----- Given entries

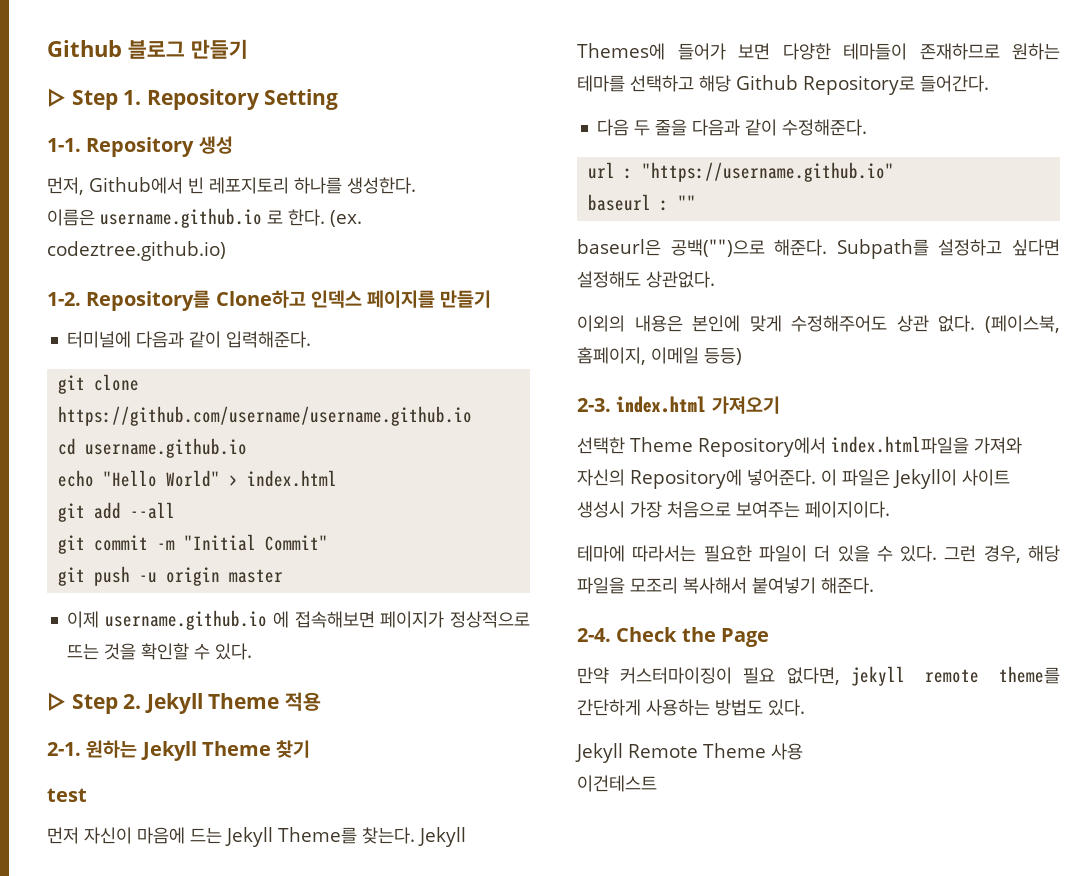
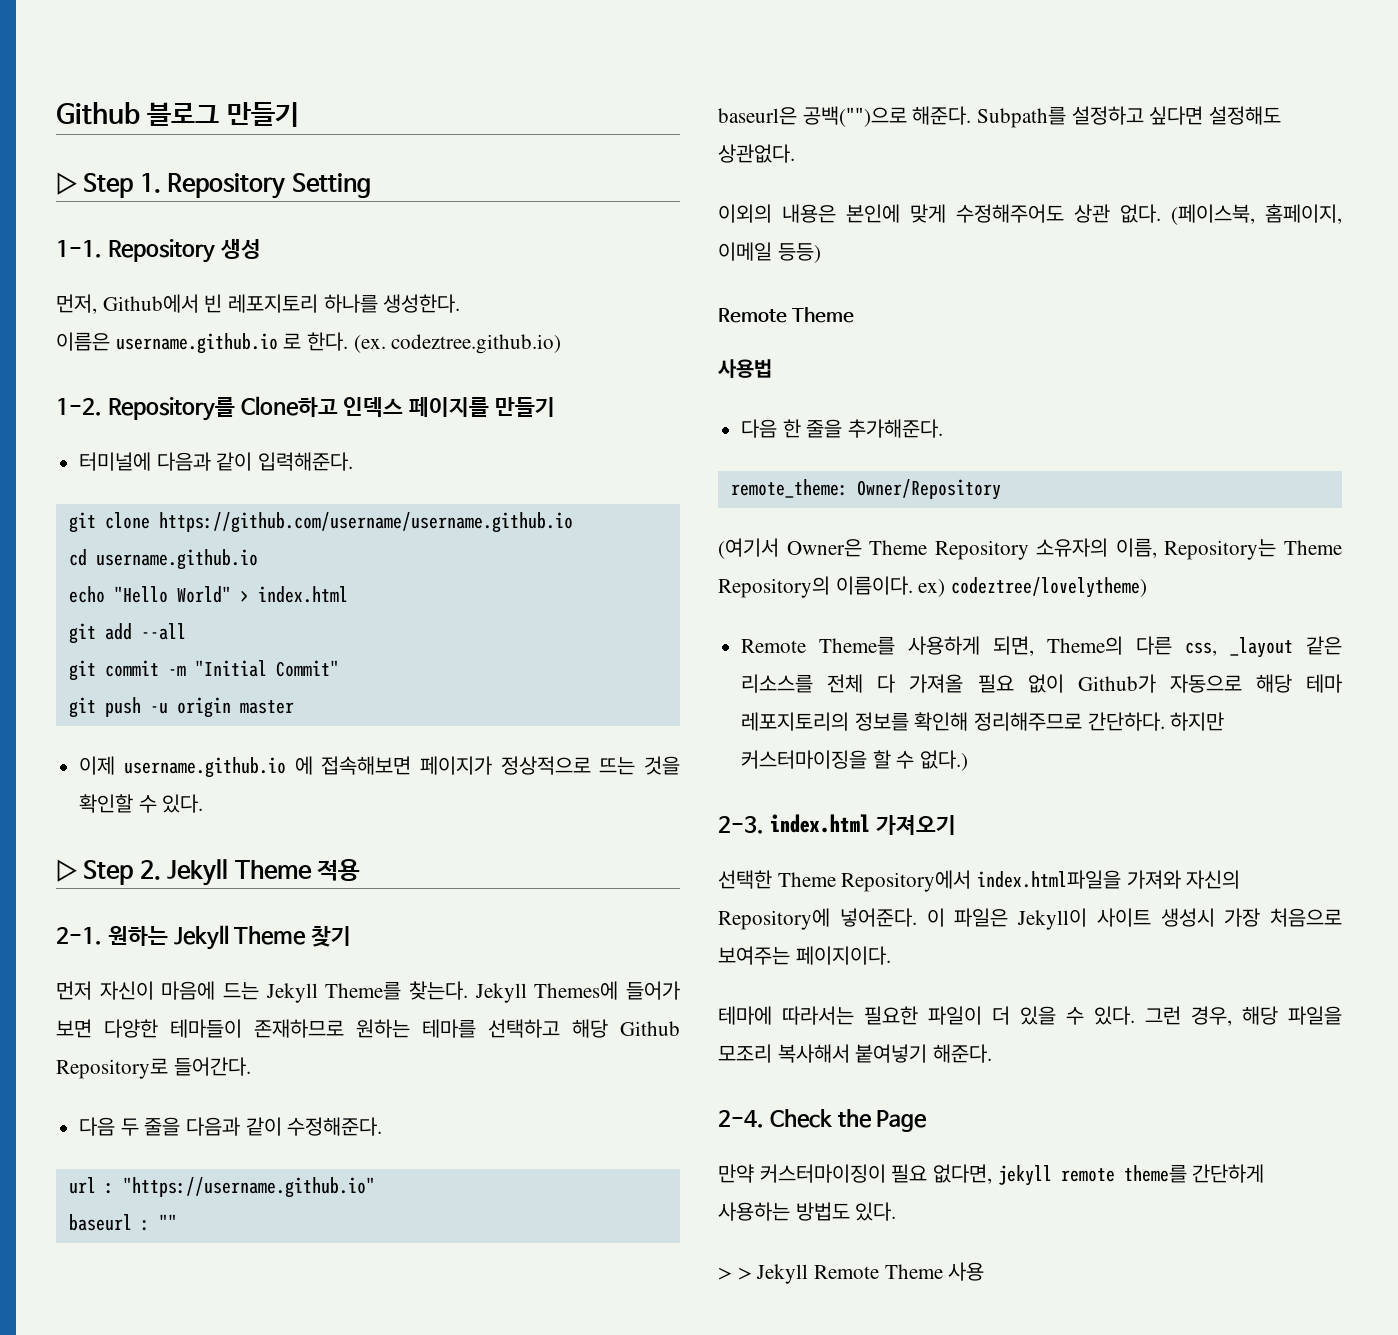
- test
  (페이스북, 홈페이지, 이메일 등등)
+ Remote Theme
+ 사용법
+ 다음 한 줄을 추가해준다.
+ remote_theme: Owner/Repository
+ (여기서 Owner은 Theme Repository 소유자의 이름, Repository는 Theme Repository의 이름이다. ex) codeztree/lovelytheme)
+ Remote Theme를 사용하게 되면, Theme의 다른 css, _layout 같은 리소스를 전체 다 가져올 필요 없이 Github가 자동으로 해당 테마 레포지토리의 정보를 확인해 정리해주므로 간단하다. 하지만 커스터마이징을 할 수 없다.)
- Jekyll Remote Theme 사용
+ > > Jekyll Remote Theme 사용
- 이건테스트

----------

Task | Line by line, restate the data above exactly as it stands, minus the pictures.

Answer below |
- test
  (페이스북, 홈페이지, 이메일 등등)
+ Remote Theme
+ 사용법
+ 다음 한 줄을 추가해준다.
+ remote_theme: Owner/Repository
+ (여기서 Owner은 Theme Repository 소유자의 이름, Repository는 Theme Repository의 이름이다. ex) codeztree/lovelytheme)
+ Remote Theme를 사용하게 되면, Theme의 다른 css, _layout 같은 리소스를 전체 다 가져올 필요 없이 Github가 자동으로 해당 테마 레포지토리의 정보를 확인해 정리해주므로 간단하다. 하지만 커스터마이징을 할 수 없다.)
- Jekyll Remote Theme 사용
+ > > Jekyll Remote Theme 사용
- 이건테스트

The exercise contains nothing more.